## Work to complete
Repeat the lines from the line with "- The issue" to the line with "few minutes early/late)." in the listing below, keeping both end lines and adding nothing.

## Material for the task
++++++++++

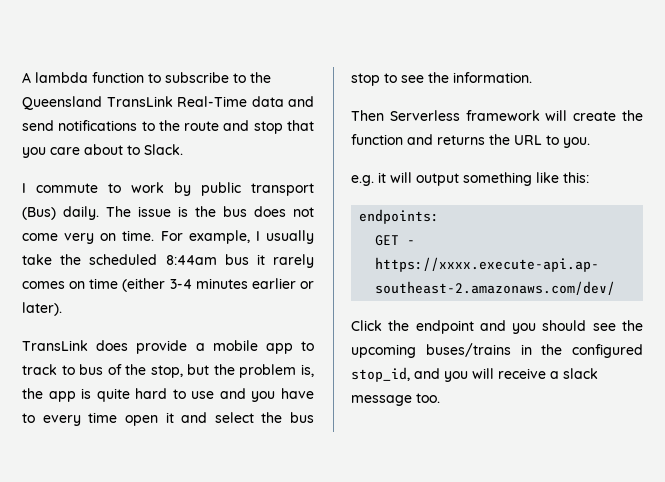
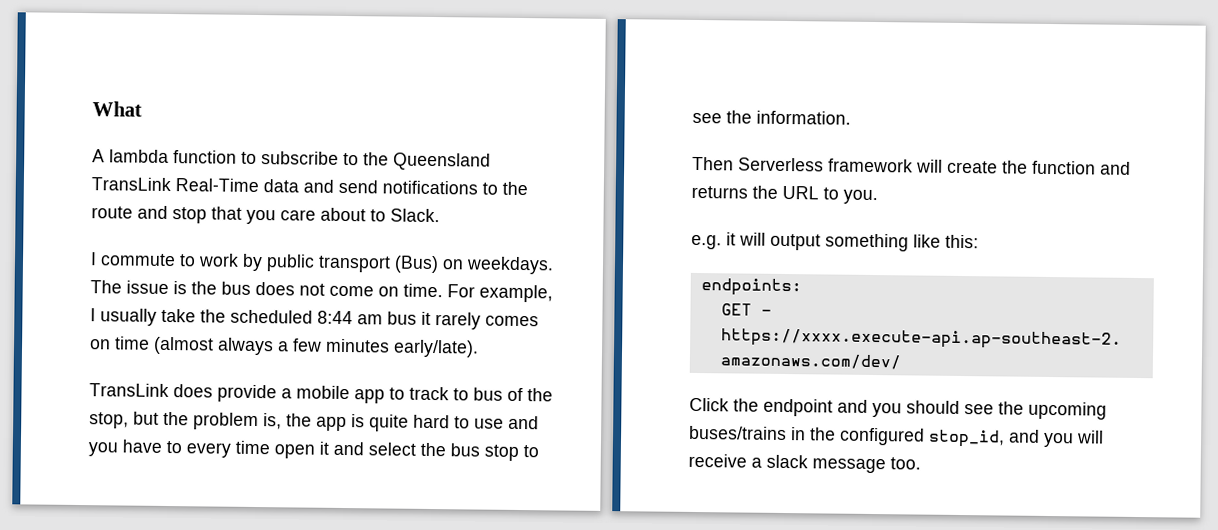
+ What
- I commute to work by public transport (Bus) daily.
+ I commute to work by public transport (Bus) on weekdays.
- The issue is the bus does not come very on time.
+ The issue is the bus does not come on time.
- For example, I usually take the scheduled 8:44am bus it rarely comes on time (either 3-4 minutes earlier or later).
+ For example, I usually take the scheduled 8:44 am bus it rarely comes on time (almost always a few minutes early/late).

++++++++++

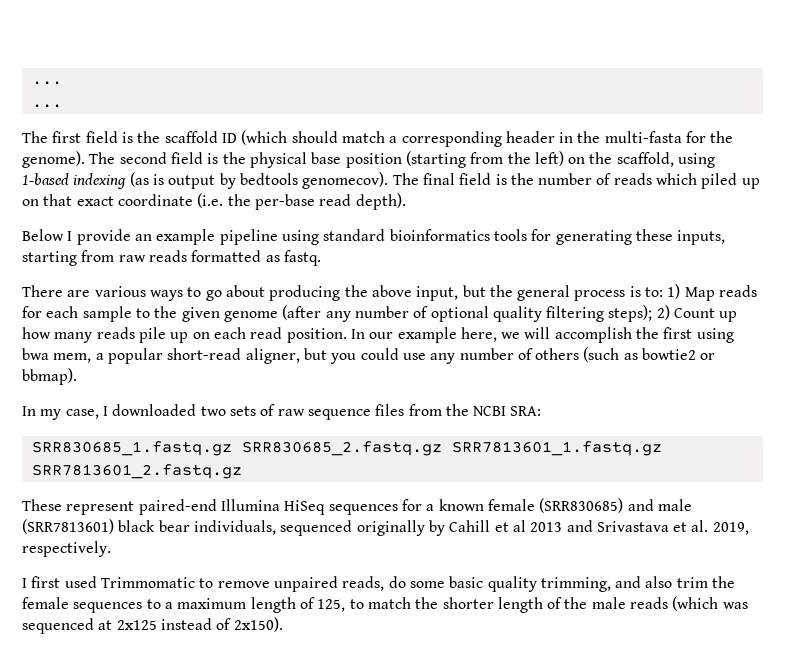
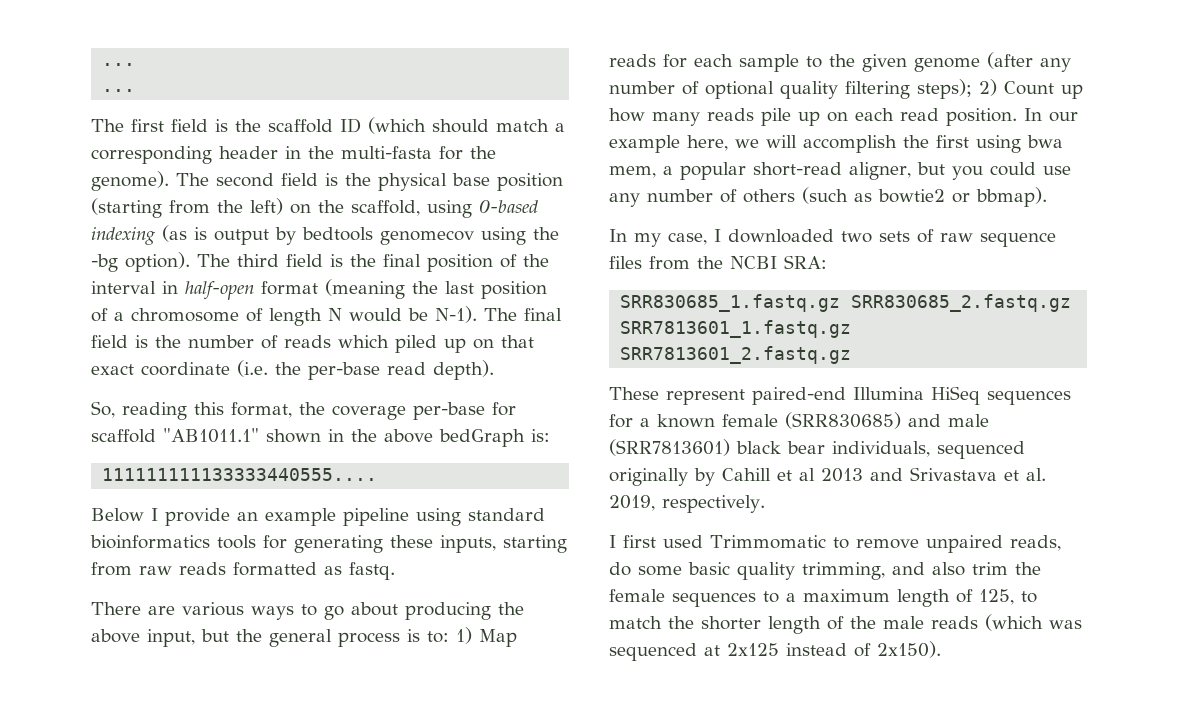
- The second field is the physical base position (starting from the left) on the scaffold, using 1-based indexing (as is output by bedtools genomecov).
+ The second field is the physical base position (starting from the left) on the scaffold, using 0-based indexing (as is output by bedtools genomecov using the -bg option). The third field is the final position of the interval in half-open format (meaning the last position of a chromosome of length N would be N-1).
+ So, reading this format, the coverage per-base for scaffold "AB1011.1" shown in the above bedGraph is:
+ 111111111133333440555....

++++++++++

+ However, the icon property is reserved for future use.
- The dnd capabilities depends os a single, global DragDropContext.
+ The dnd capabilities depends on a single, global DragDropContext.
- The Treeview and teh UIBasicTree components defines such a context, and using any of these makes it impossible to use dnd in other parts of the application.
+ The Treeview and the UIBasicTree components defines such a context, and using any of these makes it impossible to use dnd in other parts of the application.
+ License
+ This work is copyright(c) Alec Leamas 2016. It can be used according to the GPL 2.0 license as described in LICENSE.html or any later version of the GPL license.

++++++++++

## Result
- The issue is the bus does not come very on time.
+ The issue is the bus does not come on time.
- For example, I usually take the scheduled 8:44am bus it rarely comes on time (either 3-4 minutes earlier or later).
+ For example, I usually take the scheduled 8:44 am bus it rarely comes on time (almost always a few minutes early/late).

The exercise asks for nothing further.